Dolores was my mother. She was an incredibly loving woman. I credit the great relationship I have with my own daughter to the way she raised me.

While we kids thought the world of her, my mother told us that she never had much confidence in herself as she was growing up. Even with her parents, whom she adored, she often felt as though she was the least loved child in the family. Her older sister seemed to be everybody’s favorite. Sometimes I wonder if her insecurity was an early sign of the depression that would haunt her later in life.

Her first marriage lasted for two weeks. One night she and her husband, John, were taking a walk. She turned one way as they reached a corner, not knowing he planned to turn the other direction. John put his hands around her neck and choked her for that. He did not stop until she screamed.

This is how she learned she had married a mentally ill man. Mom ended up sleeping locked in her bathroom that night and moved out the next day.

This was back in a time when divorced women, especially divorced Catholics, were shunned. People she considered friends would see her coming and cross the street to avoid her, even friends who knew John was mentally ill. Her former husband sometimes stood outside her window at night, calling her name. It was a scary time for her.

Years later I met the woman who had introduced her to John. That was the day I learned how mom was treated by friends and fellow Catholics. All these years later it was still a difficult story for her to tell.

She married my dad in 1953. Their marriage lasted for 53 years, until her death in 2006.

My dad was Baptist when they married. She later learned that his mother had sent him several anti-Catholic pamphlets while he was stationed in Germany with the Army. It made her feel like an outsider. As a testimonial to her faith and her love of Catholicism, my dad would later become Catholic. Like so many converts, he would contribute much to the Church.

Mom loved the Church so much that the day I called her to tell her my husband was becoming Catholic, her response was “My heart just leapt!” She was already struggling with mental and physical illnesses were so severe she often could not leave home, but she managed to attend the Easter Vigil Mass the night Gerry was received into the Church. Our daughter celebrated her First Holy Communion that same vigil. Though her class was scheduled to receive this sacrament two weeks later, our priest thought it was fitting that Marissa and her dad celebrate this momentous occasion together.

Even when I was young, it was clear that my mother had some anxiety problems. It began with phobias. She gradually became more and more afraid of the kinds of things that affected her daily life. For example, mom feared to ride in a car over hilly terrain. This would not be a problem in some places, but we live in an area full of bluffs and valleys.

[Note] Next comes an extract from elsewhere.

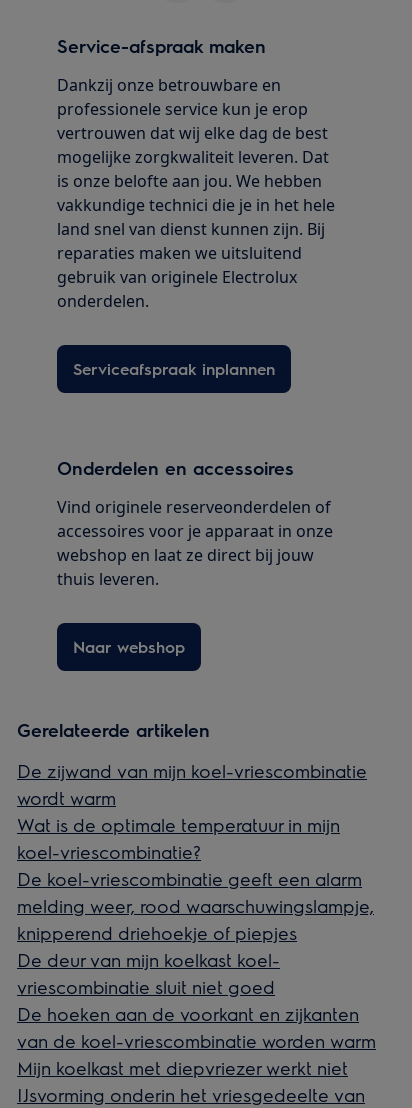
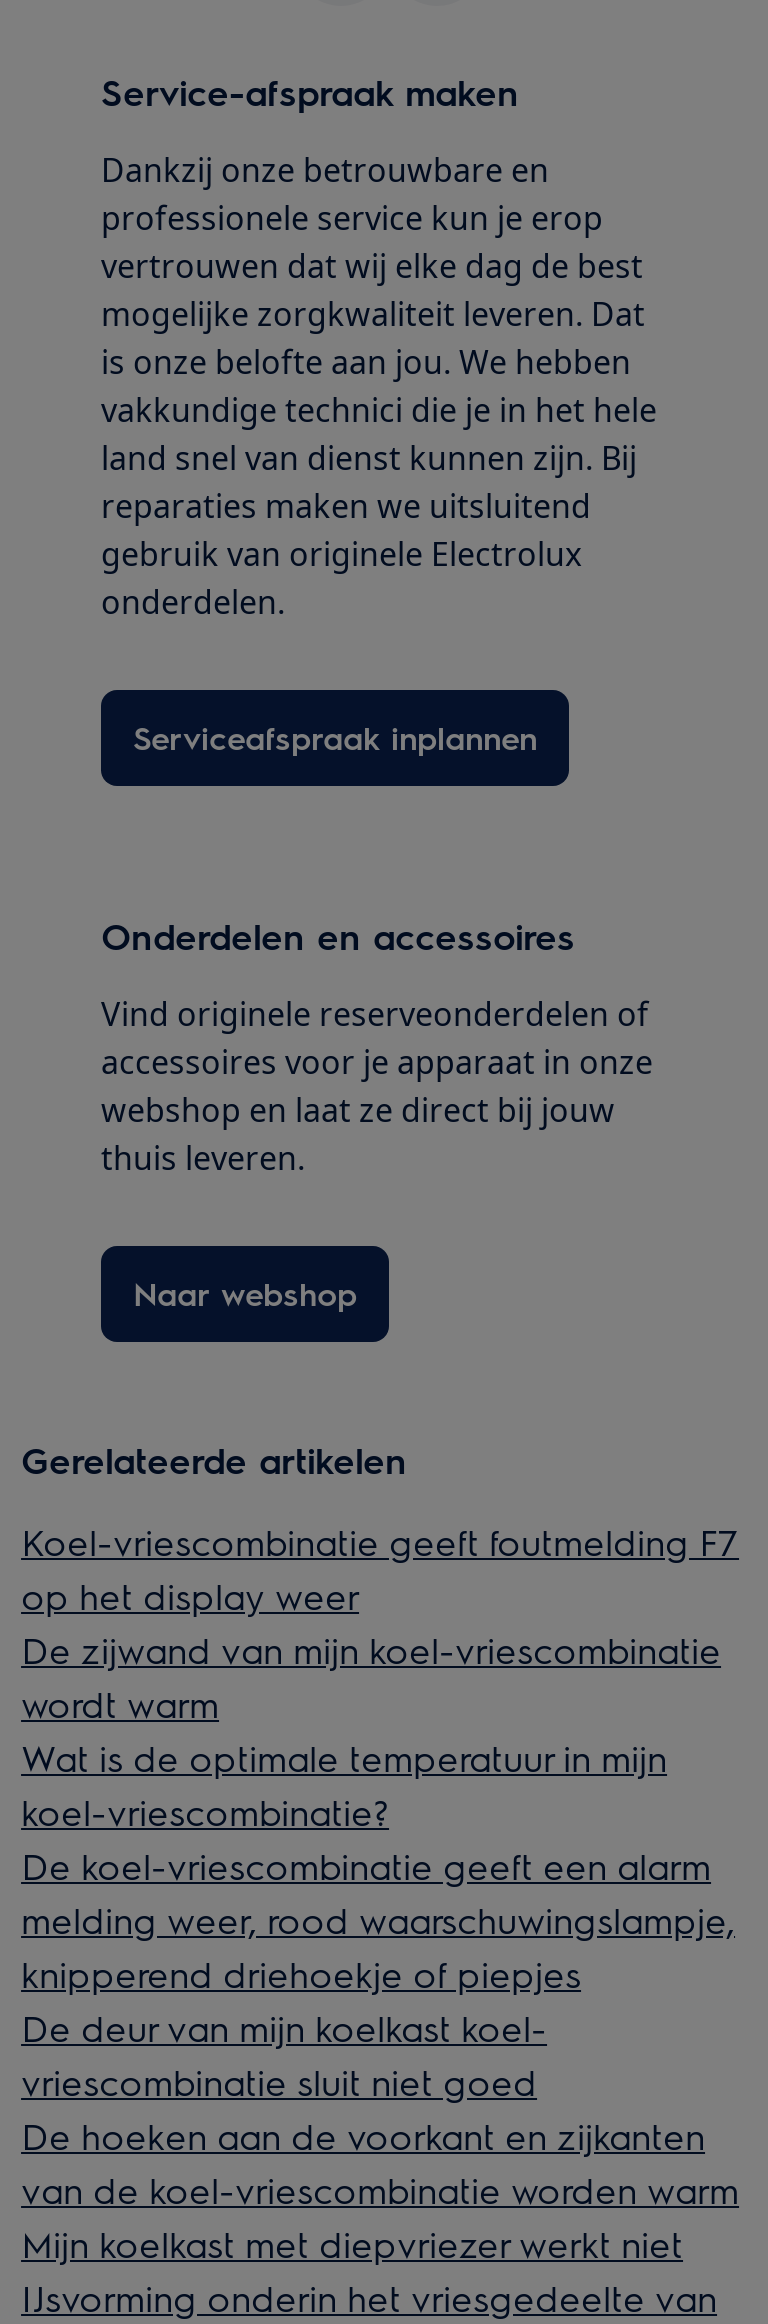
+ Koel-vriescombinatie geeft foutmelding F7
+ op het display weer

When she was in her fifties, she found a lump in her breast. She was convinced it was cancer. While most people have a healthy fear of death, her fear was much bigger. Death was on her mind constantly. Her lump was benign, but when she found another one a few months later she was convinced the first one had been cancerous and the cancer was now spreading. Fortunately, she was wrong, but this was the beginning of a more full-blown anxiety for her.

The torments of increasing anxiety led her to depression. Despite her fear of death, she was suicidal at times. I did not worry that she would kill herself. She was too afraid that suicide would lead her to hell. Her mental suffering was so painful that she consented to a variety of treatments in an attempt to just make it go away, or at least to improve.

Mom went to counselors and psychiatrists and tried various medications. She even underwent electroshock therapy treatments. Twice. She was left with her mental health problems still intact, while some of her most precious memories were destroyed.

As my mother got older she began to develop more physical problems. Pneumonia severe enough to be hospitalized was a frequent problem. Mom developed osteoporosis, enduring severe pain when bones in her back broke. She was diagnosed with a host of illnesses, including Parkinson’s disease and the autoimmune disorder that would eventually take her life.

Mom would receive a diagnosis and we would pray, hoping for her health to improve. Each new diagnosis affected her mental health as well, but at some point, she would come to terms with her “new normal.” We would praise God for that. I often told her the good news is that she must have finally hit bottom. It was never long, though, before the next round of symptoms, a new diagnosis, and a new low.

At some point during all of this, I developed my own chronic illness as the result of medical error. Now I knew in an even more personal way what it was like to suffer, though my suffering did not come close to mirroring hers. I prayed for us both and noticed more than ever the suffering that is going on all around us all the time.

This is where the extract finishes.